Já em Minas Gerais, o cenário atual indica que o governador Fernando Pimentel (PT) e o senador Antonio Anastasia (PSDB) vão disputar o segundo turno. O petista está atrás do adversário (33% a 23%, segundo o Datafolha) e perderia no segundo turno. A campanha mineira está centrada na situação fiscal do estado — o governo precisou parcelar o salário dos servidores e, ainda assim, atrasou pagamentos. Anastasia tem explorado o assunto, enquanto Pimentel se defende afirmando que o caos foi provocado pelo governo do tucano, que o antecedeu.

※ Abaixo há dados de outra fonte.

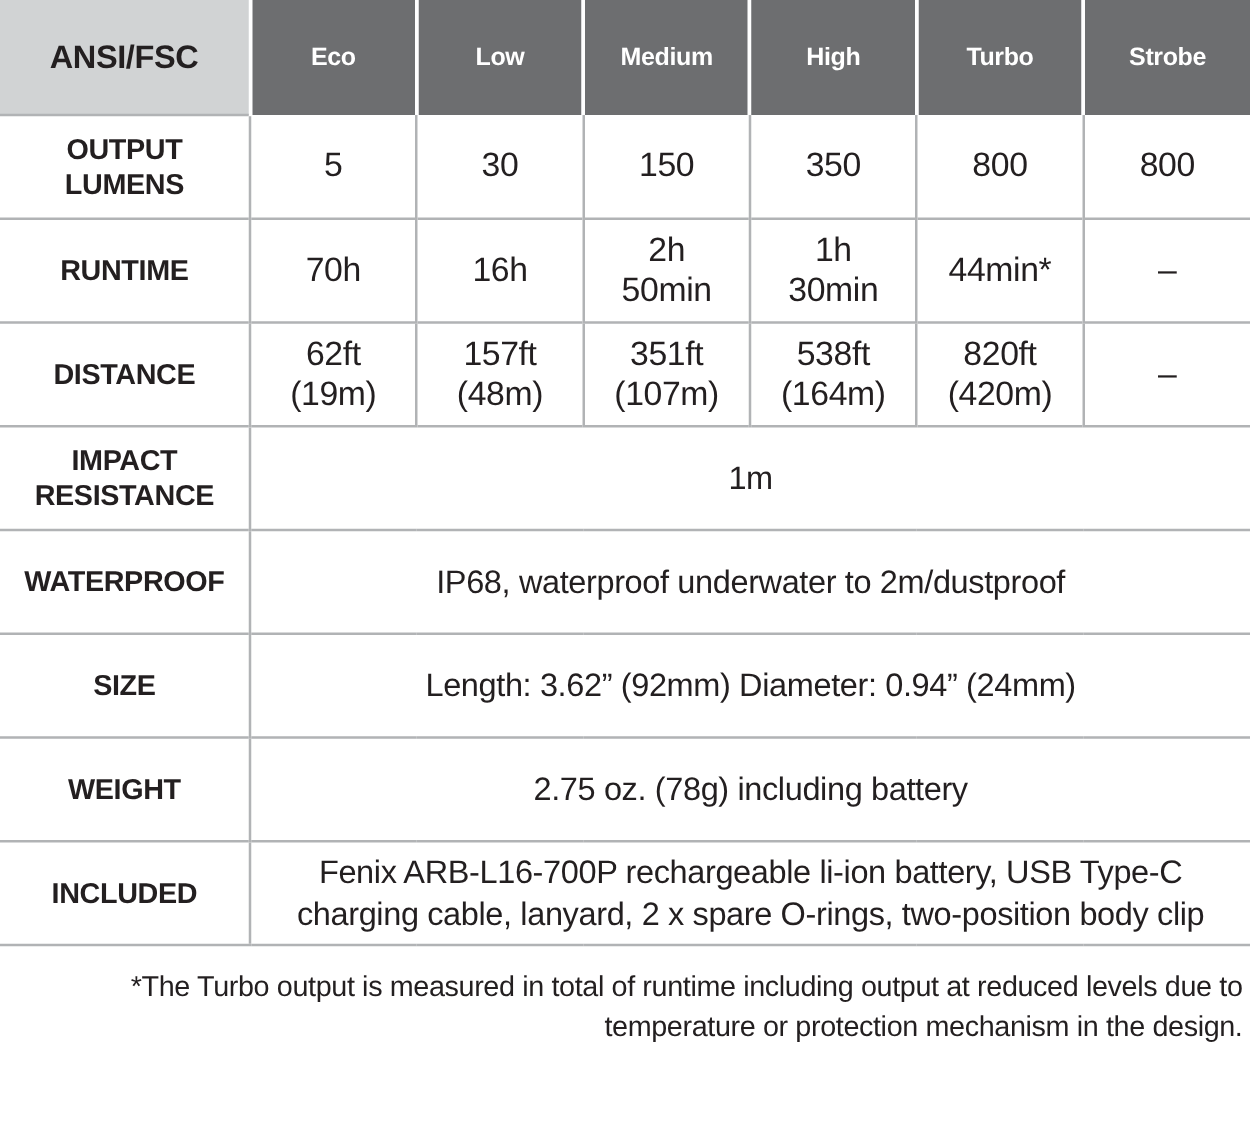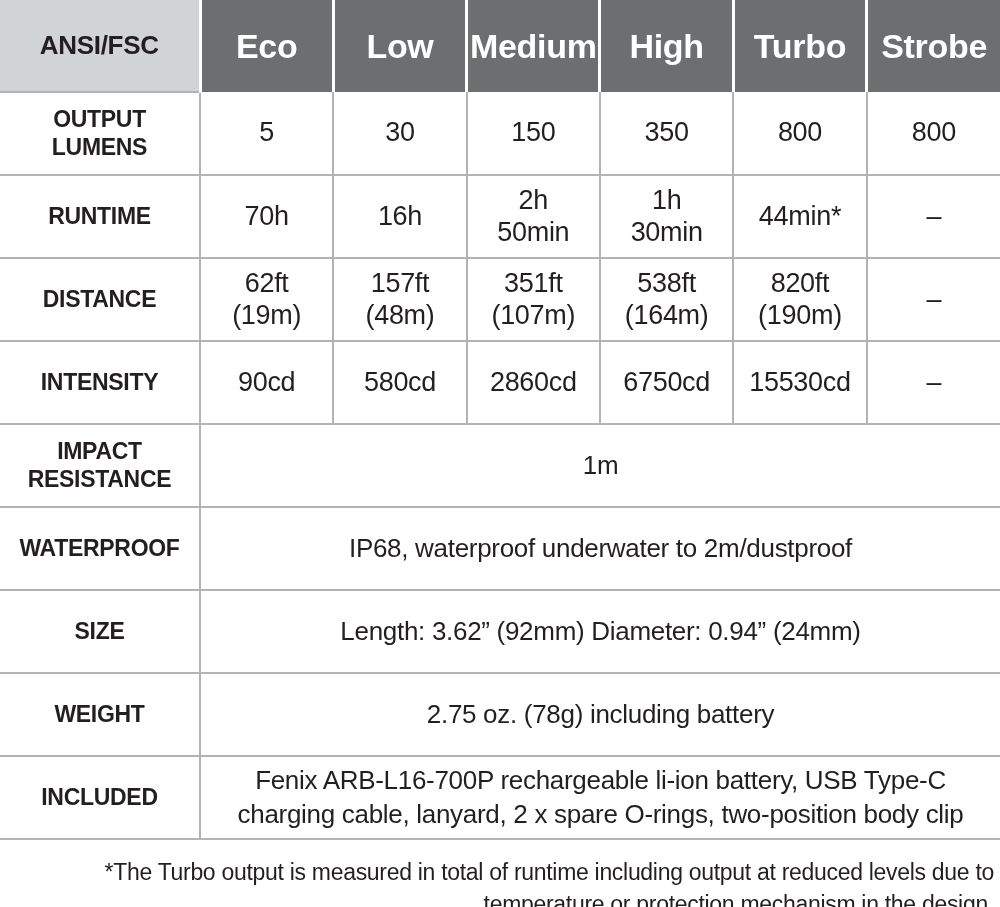--- a/index.html
+++ b/index.html
@@ -47,7 +47,7 @@
     background: var(--header-bg);
     color: var(--header-text);
     font-weight: bold;
-    font-size: 34px;
+    font-size: 20px;
     border-left: 3px solid #ffffff;
   }
   th.rlabel {

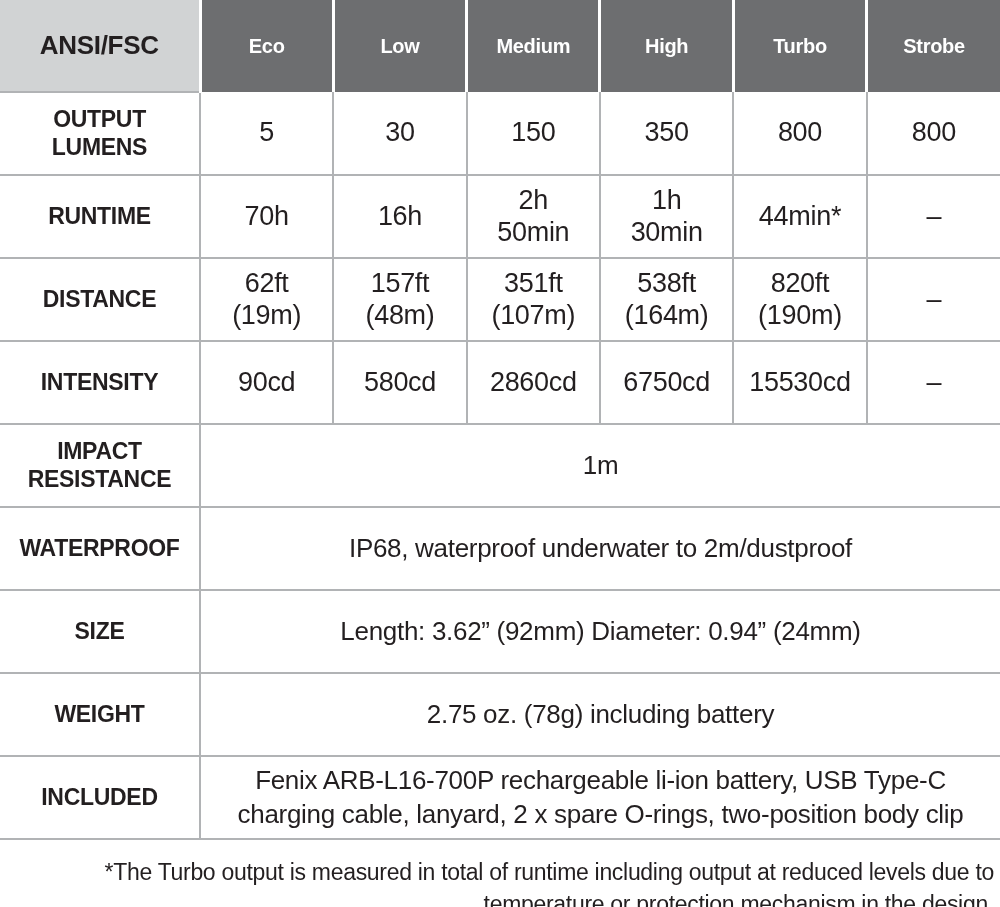--- a/index.html
+++ b/index.html
@@ -139,7 +139,7 @@
         <td class="val">538ft
 (164m)</td>
         <td class="val">820ft
-(190m)</td>
+(420m)</td>
         <td class="val">–</td>
       </tr>
       <tr class="rule">

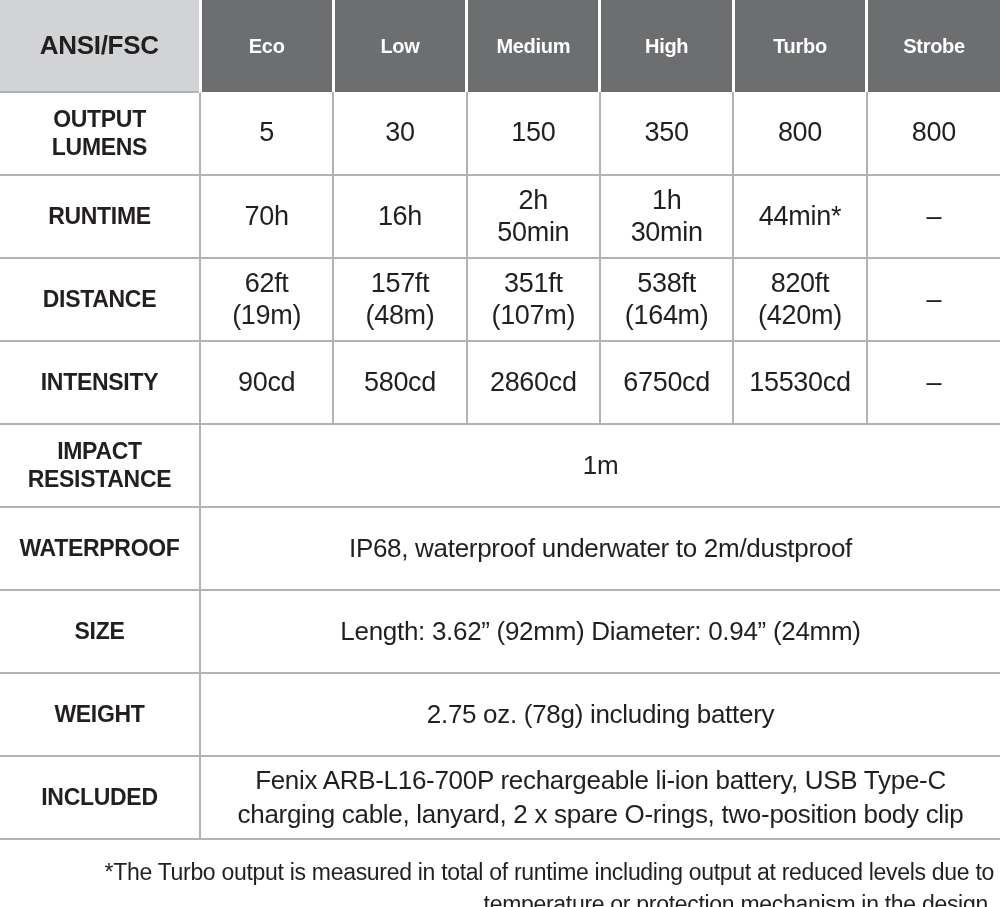--- a/index.html
+++ b/index.html
@@ -143,15 +143,6 @@
         <td class="val">–</td>
       </tr>
       <tr class="rule">
-        <th class="rlabel">INTENSITY</th>
-        <td class="val">90cd</td>
-        <td class="val">580cd</td>
-        <td class="val">2860cd</td>
-        <td class="val">6750cd</td>
-        <td class="val">15530cd</td>
-        <td class="val">–</td>
-      </tr>
-      <tr class="rule">
         <th class="rlabel">IMPACT RESISTANCE</th>
         <td class="mval" colspan="6">1m</td>
       </tr>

— O estado está quebrado, e essa discussão está sendo jogada para o eleitor. É uma guerra de versões, mas como a memória mais recente é sempre mais importante, a lembrança dos salários atrasados acaba pesando mais — avalia o cientista político Carlos Ranulfo, professor da UFMG.

CRISE MIGRATÓRIA

Em Roraima, a governadora Suely Campos (PP) aparece em terceiro lugar, atrás de Anchieta (PSDB) e Antonio Denarium (PSL). A crise migratória da Venezuela é o principal tema da campanha, com a discussão sobre o fechamento das fronteiras. O cientista político Eloi Parreiras, professor da Universidade Federal de Roraima (UFRR), cita outros elementos que também atrapalham o desempenho da atual governadora:

— É um estado que depende muito das transferências de recursos federais e emendas parlamentares, e a governadora está isolada politicamente. E todos os candidatos estão usando a crise migratória na campanha, mas não existe uma diferença muito grande entre os discursos deles.

No Rio Grande do Norte, onde o governador Robinson Faria (PSD) está em terceiro lugar, a segurança é um dos temas mais discutidos. Segundo o Anuário Brasileiro de Segurança Pública, é o estado mais violento do Brasil, com uma taxa de 68 mortes violentas intencionais por cem mil habitantes — a taxa brasileira é de 30,8. No Mato Grosso, o governador Pedro Taques (PSDB) está em segundo lugar. O tucano é acusado por delatores de ter recebido caixa dois em campanhas eleitorais em um esquema de desvios em licitações e é investigado no Superior Tribunal de Justiça (STJ) no escândalo da central clandestina de grampos no estado. Ele nega as acusações, mas o assunto tem sido explorado por adversários.